This differs from the standard Haiku Linear in a few ways:
• It supports inputs of arbitrary rank

• Initializers are specified by strings

This code is adapted from DeepMind’s AlphaFold code release (https://github.com/deepmind/alphafold).

Examples

>>> import deepchem as dc
>>> import haiku as hk
>>> import jax
>>> import deepchem.models.jax_models.layers
>>> def forward_model(x):
...   layer = dc.models.jax_models.layers.Linear(2)
...   return layer(x)
>>> f = hk.transform(forward_model)
>>> rng = jax.random.PRNGKey(42)
>>> x = jnp.ones([8, 28 * 28])
>>> params = f.init(rng, x)
>>> output = f.apply(params, rng, x)

__init__(num_output: int, initializer: str = 'linear', use_bias: bool = True, bias_init: float = 0.0, name: str = 'linear')[source]

Constructs Linear Module.

Parameters
• num_output (int) – number of output channels.
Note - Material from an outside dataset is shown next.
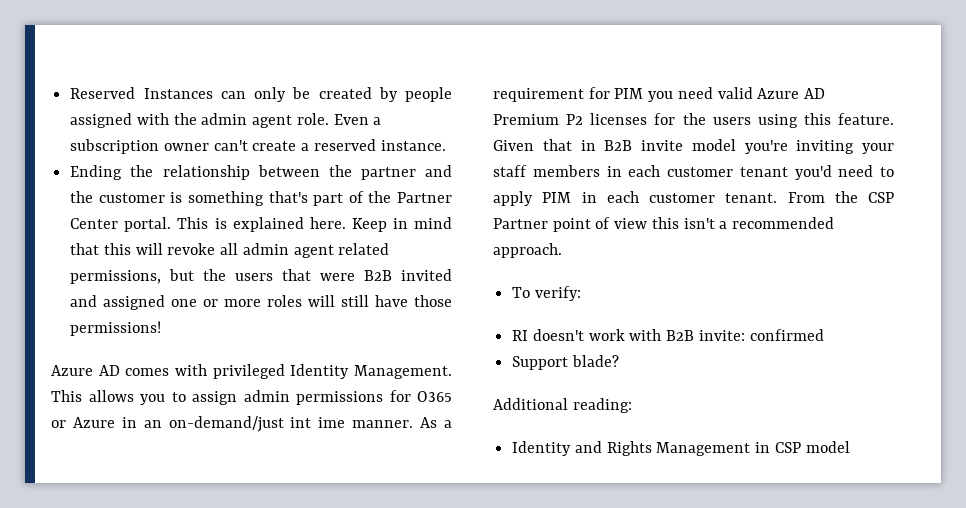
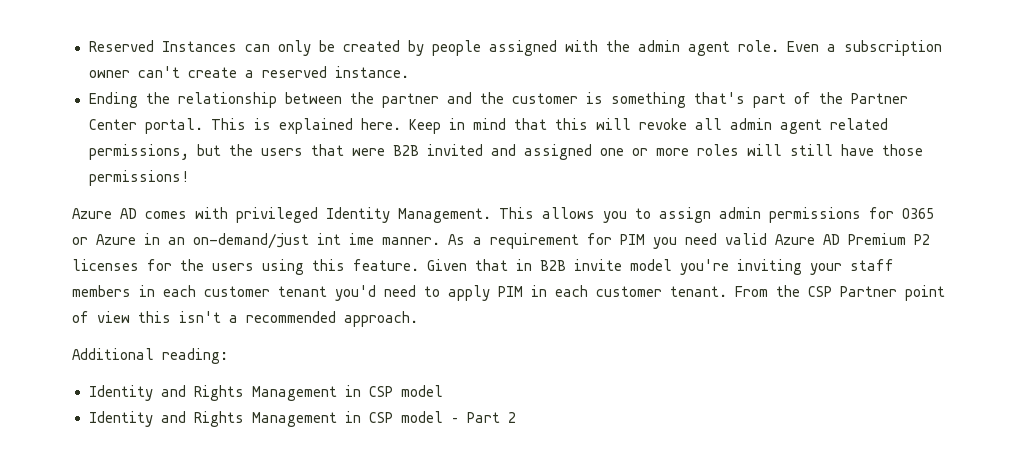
[512,286,581,301] [512,329,824,341] [512,355,619,370] // To verify: // RI doesn't work with B2B invite: confirmed // Support blade? -> (418, 319) none
(850, 447) none -> [88,411,516,427] // Identity and Rights Management in CSP model – Part 2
• initializer (str (default 'linear')) – What initializer to use, should be one of {‘linear’, ‘relu’, ‘zeros’}

• use_bias (bool (default True)) – Whether to include trainable bias

• bias_init (float (default 0)) – Value used to initialize bias.

• name (str (default 'linear')) – name of module, used for name scopes.